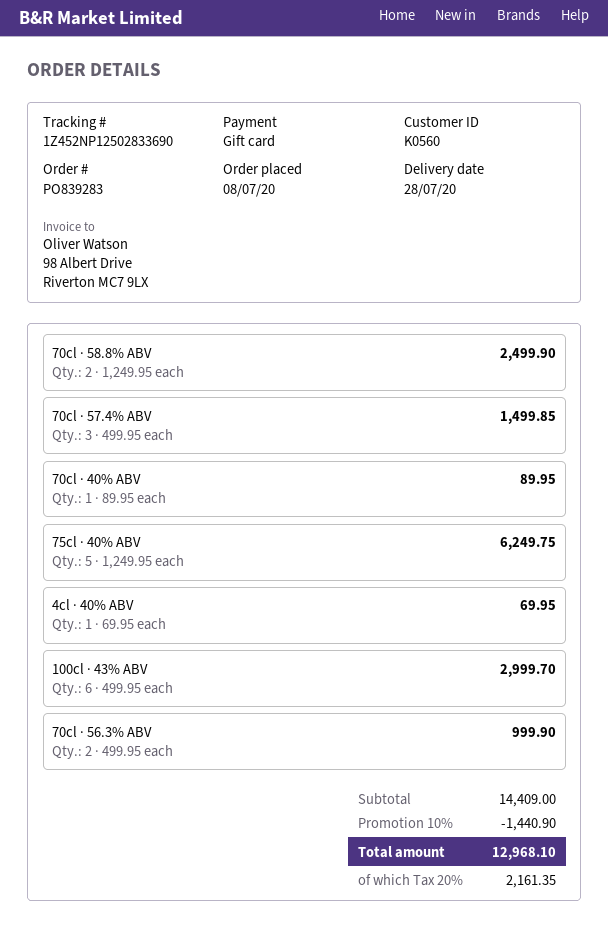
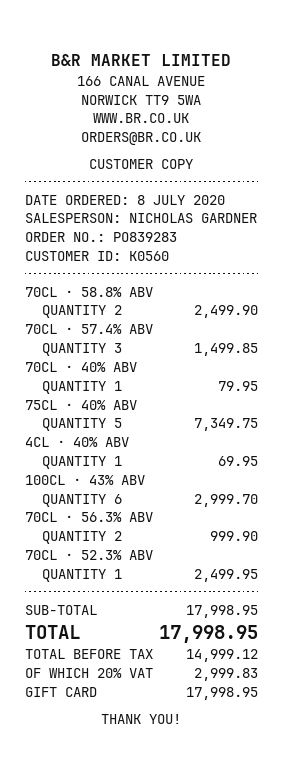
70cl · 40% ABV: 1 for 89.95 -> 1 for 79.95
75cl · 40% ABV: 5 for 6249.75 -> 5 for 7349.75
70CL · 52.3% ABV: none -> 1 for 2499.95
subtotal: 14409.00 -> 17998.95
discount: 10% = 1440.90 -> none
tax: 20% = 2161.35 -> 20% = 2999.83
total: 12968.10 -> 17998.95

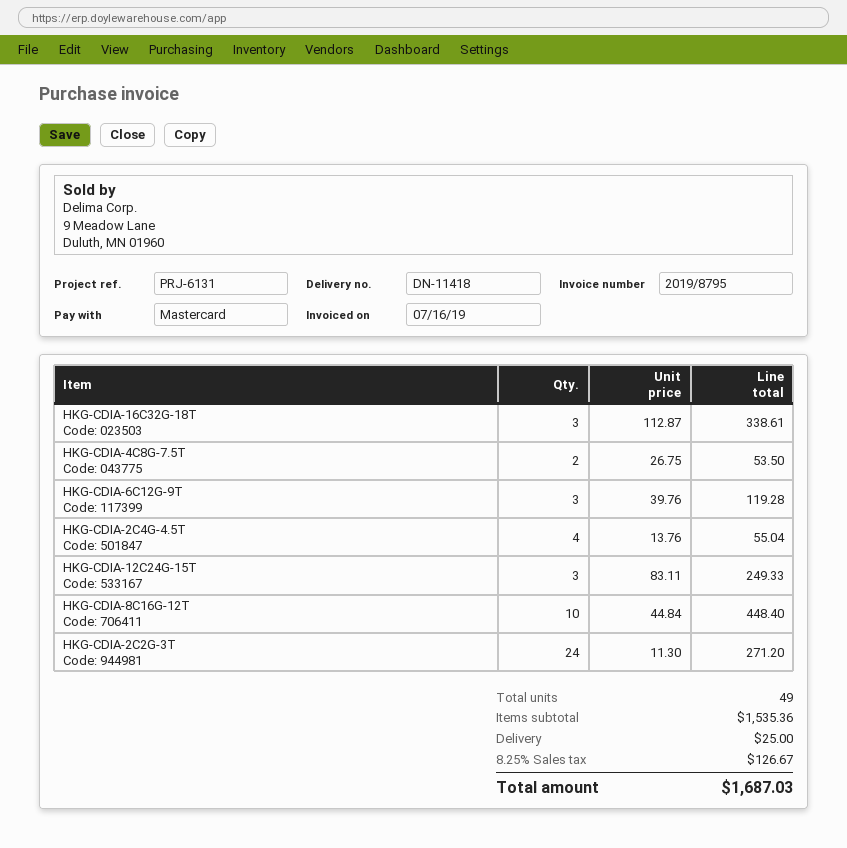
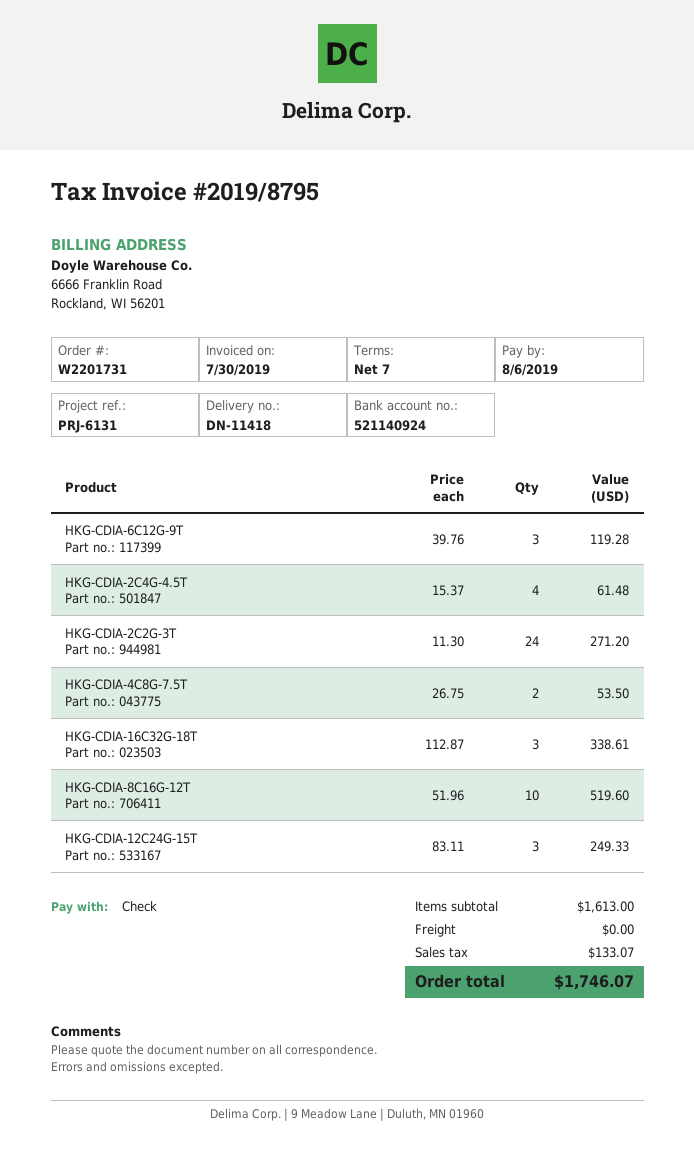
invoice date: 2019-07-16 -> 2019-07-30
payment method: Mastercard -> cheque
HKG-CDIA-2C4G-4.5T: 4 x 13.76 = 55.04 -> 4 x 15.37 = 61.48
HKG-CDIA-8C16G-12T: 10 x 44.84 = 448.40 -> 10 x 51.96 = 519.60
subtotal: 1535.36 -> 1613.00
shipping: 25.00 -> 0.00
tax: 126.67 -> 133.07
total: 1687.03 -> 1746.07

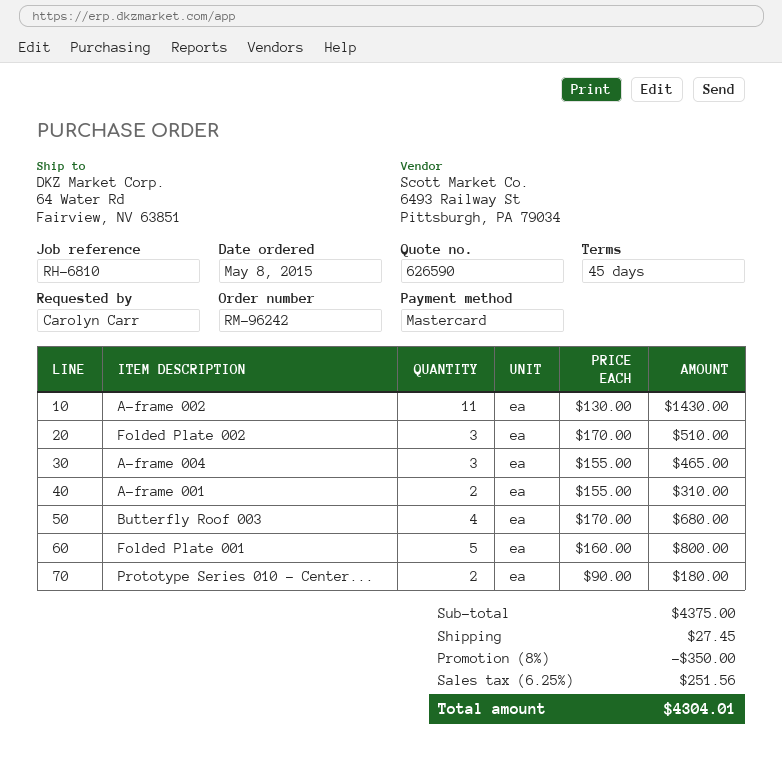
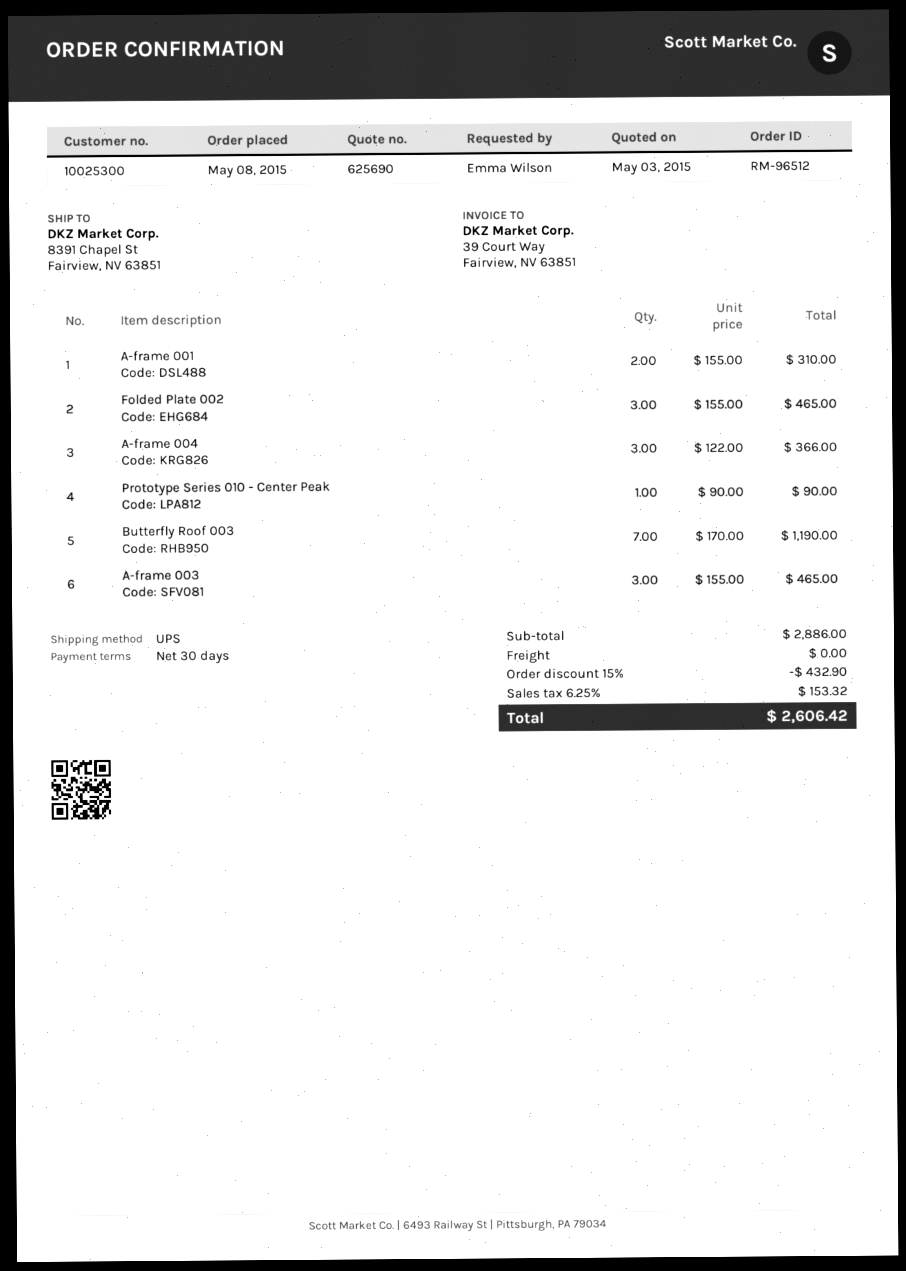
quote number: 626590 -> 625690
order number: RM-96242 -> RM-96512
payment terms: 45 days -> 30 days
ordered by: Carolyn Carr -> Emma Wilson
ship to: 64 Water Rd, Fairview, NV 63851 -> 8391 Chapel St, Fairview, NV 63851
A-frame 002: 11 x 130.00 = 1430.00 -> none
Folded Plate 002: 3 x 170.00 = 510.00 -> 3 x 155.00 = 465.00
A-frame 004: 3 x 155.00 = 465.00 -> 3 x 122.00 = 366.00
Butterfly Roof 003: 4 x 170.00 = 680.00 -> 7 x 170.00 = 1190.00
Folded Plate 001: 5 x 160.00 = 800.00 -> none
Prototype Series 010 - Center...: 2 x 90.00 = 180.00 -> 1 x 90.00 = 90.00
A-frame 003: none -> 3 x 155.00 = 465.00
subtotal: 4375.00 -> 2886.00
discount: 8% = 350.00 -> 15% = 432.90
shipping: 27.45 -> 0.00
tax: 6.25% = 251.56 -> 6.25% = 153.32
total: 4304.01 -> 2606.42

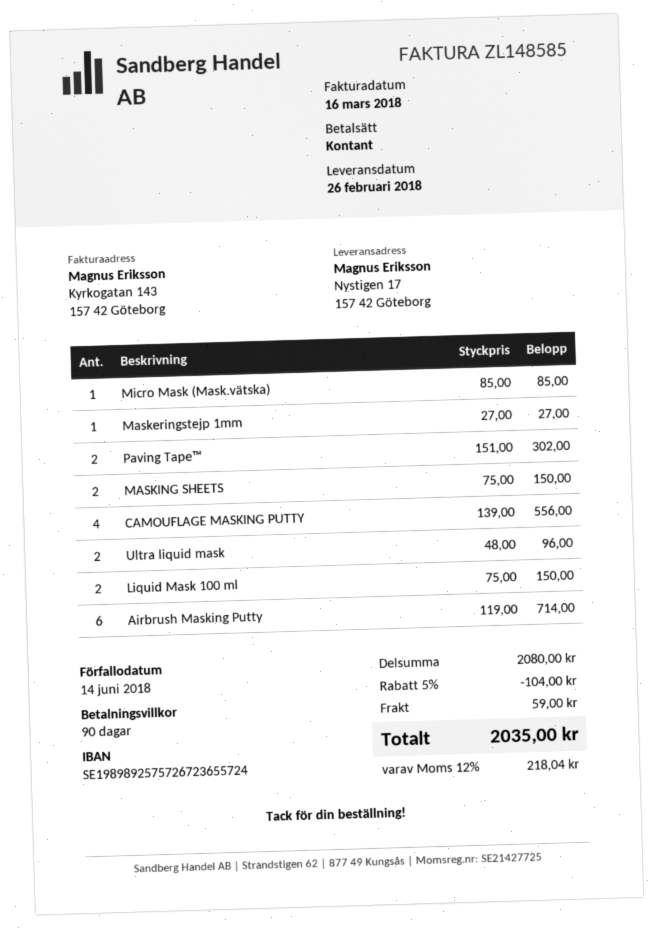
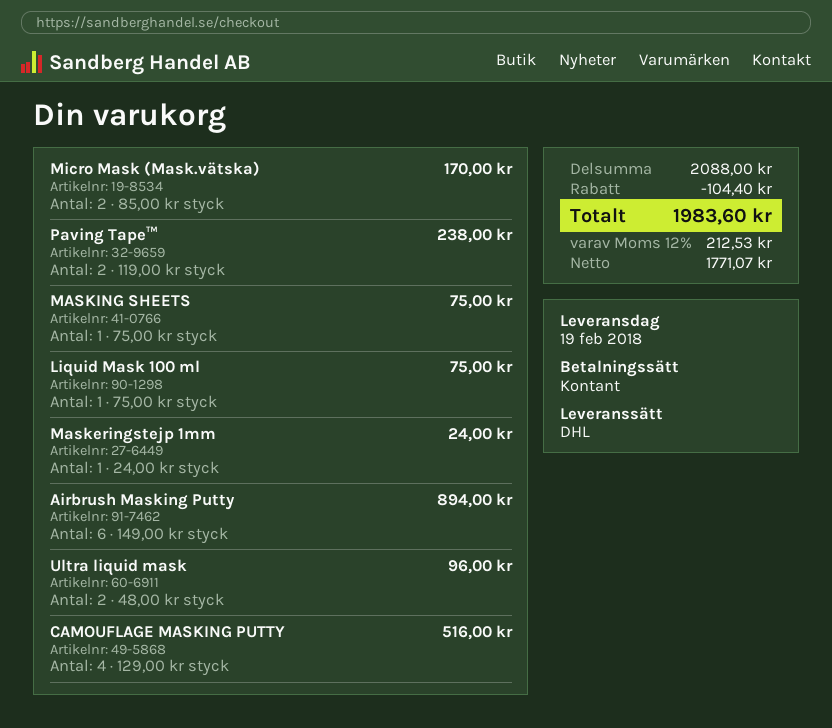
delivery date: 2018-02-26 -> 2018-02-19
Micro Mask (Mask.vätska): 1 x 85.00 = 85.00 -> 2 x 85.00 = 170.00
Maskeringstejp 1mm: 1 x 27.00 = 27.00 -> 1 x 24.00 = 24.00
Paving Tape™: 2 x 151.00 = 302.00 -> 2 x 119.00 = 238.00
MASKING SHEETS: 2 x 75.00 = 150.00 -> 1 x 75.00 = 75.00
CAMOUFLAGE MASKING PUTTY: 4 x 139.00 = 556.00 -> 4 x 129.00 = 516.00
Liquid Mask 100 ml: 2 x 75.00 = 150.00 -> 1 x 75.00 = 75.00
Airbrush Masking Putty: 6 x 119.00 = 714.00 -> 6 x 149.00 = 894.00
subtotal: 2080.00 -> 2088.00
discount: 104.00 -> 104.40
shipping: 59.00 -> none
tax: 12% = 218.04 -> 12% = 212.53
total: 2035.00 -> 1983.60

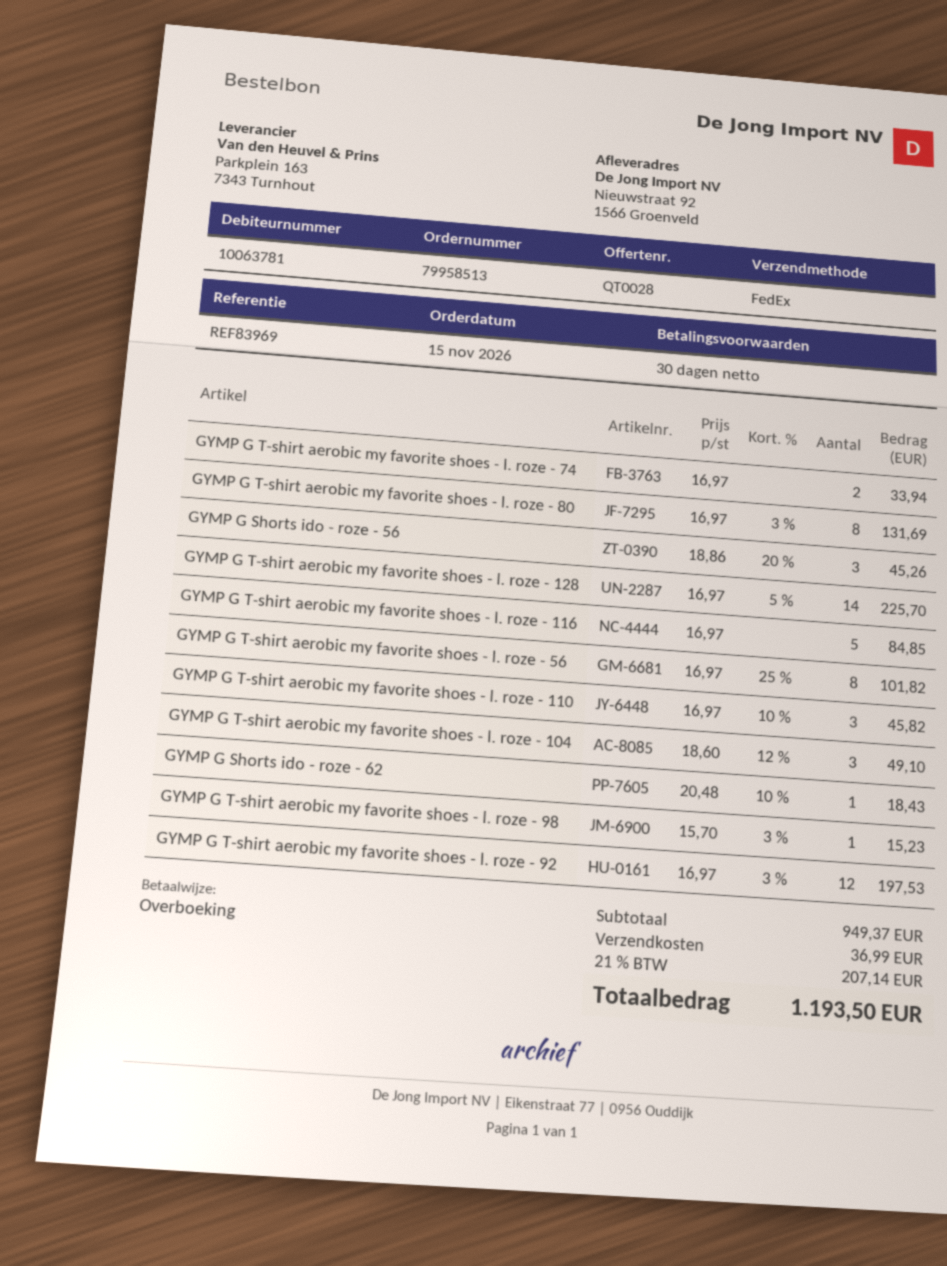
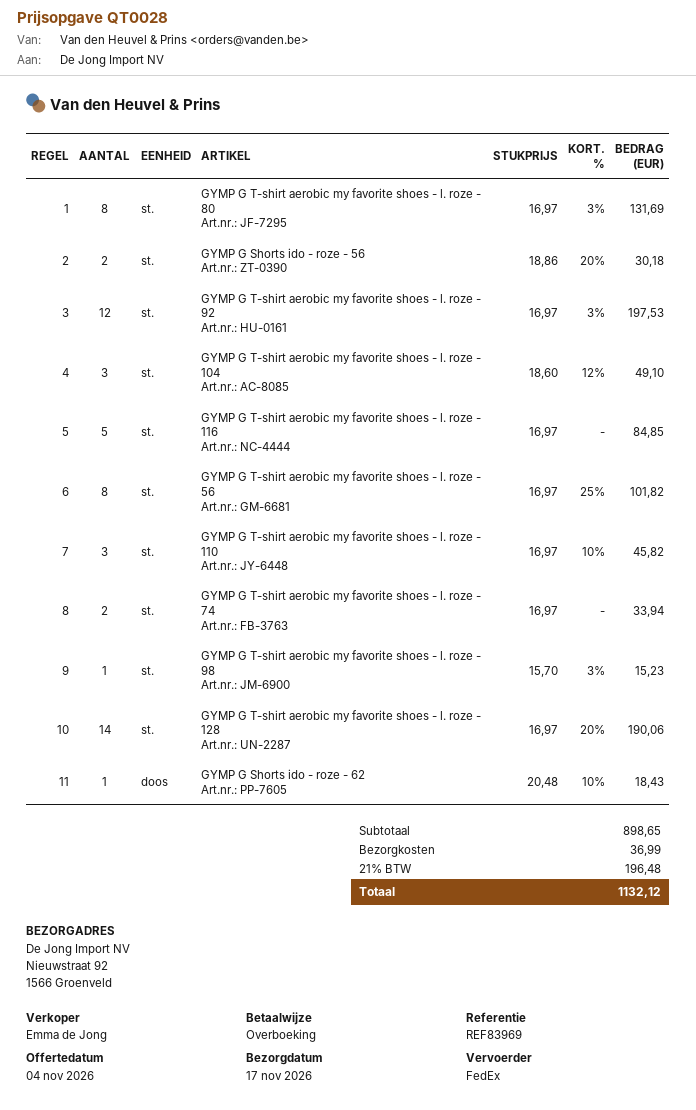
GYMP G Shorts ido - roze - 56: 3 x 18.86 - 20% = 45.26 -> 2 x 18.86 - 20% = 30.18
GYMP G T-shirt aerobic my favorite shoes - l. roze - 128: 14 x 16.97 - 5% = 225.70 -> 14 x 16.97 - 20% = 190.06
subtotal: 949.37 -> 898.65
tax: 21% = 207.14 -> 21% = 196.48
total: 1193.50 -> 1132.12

[Problem details]:
Please repeat the listing precisely, excluding the pictures it contains.

[Task solution]:
70cl · 40% ABV: 1 for 89.95 -> 1 for 79.95
75cl · 40% ABV: 5 for 6249.75 -> 5 for 7349.75
70CL · 52.3% ABV: none -> 1 for 2499.95
subtotal: 14409.00 -> 17998.95
discount: 10% = 1440.90 -> none
tax: 20% = 2161.35 -> 20% = 2999.83
total: 12968.10 -> 17998.95

invoice date: 2019-07-16 -> 2019-07-30
payment method: Mastercard -> cheque
HKG-CDIA-2C4G-4.5T: 4 x 13.76 = 55.04 -> 4 x 15.37 = 61.48
HKG-CDIA-8C16G-12T: 10 x 44.84 = 448.40 -> 10 x 51.96 = 519.60
subtotal: 1535.36 -> 1613.00
shipping: 25.00 -> 0.00
tax: 126.67 -> 133.07
total: 1687.03 -> 1746.07

quote number: 626590 -> 625690
order number: RM-96242 -> RM-96512
payment terms: 45 days -> 30 days
ordered by: Carolyn Carr -> Emma Wilson
ship to: 64 Water Rd, Fairview, NV 63851 -> 8391 Chapel St, Fairview, NV 63851
A-frame 002: 11 x 130.00 = 1430.00 -> none
Folded Plate 002: 3 x 170.00 = 510.00 -> 3 x 155.00 = 465.00
A-frame 004: 3 x 155.00 = 465.00 -> 3 x 122.00 = 366.00
Butterfly Roof 003: 4 x 170.00 = 680.00 -> 7 x 170.00 = 1190.00
Folded Plate 001: 5 x 160.00 = 800.00 -> none
Prototype Series 010 - Center...: 2 x 90.00 = 180.00 -> 1 x 90.00 = 90.00
A-frame 003: none -> 3 x 155.00 = 465.00
subtotal: 4375.00 -> 2886.00
discount: 8% = 350.00 -> 15% = 432.90
shipping: 27.45 -> 0.00
tax: 6.25% = 251.56 -> 6.25% = 153.32
total: 4304.01 -> 2606.42

delivery date: 2018-02-26 -> 2018-02-19
Micro Mask (Mask.vätska): 1 x 85.00 = 85.00 -> 2 x 85.00 = 170.00
Maskeringstejp 1mm: 1 x 27.00 = 27.00 -> 1 x 24.00 = 24.00
Paving Tape™: 2 x 151.00 = 302.00 -> 2 x 119.00 = 238.00
MASKING SHEETS: 2 x 75.00 = 150.00 -> 1 x 75.00 = 75.00
CAMOUFLAGE MASKING PUTTY: 4 x 139.00 = 556.00 -> 4 x 129.00 = 516.00
Liquid Mask 100 ml: 2 x 75.00 = 150.00 -> 1 x 75.00 = 75.00
Airbrush Masking Putty: 6 x 119.00 = 714.00 -> 6 x 149.00 = 894.00
subtotal: 2080.00 -> 2088.00
discount: 104.00 -> 104.40
shipping: 59.00 -> none
tax: 12% = 218.04 -> 12% = 212.53
total: 2035.00 -> 1983.60

GYMP G Shorts ido - roze - 56: 3 x 18.86 - 20% = 45.26 -> 2 x 18.86 - 20% = 30.18
GYMP G T-shirt aerobic my favorite shoes - l. roze - 128: 14 x 16.97 - 5% = 225.70 -> 14 x 16.97 - 20% = 190.06
subtotal: 949.37 -> 898.65
tax: 21% = 207.14 -> 21% = 196.48
total: 1193.50 -> 1132.12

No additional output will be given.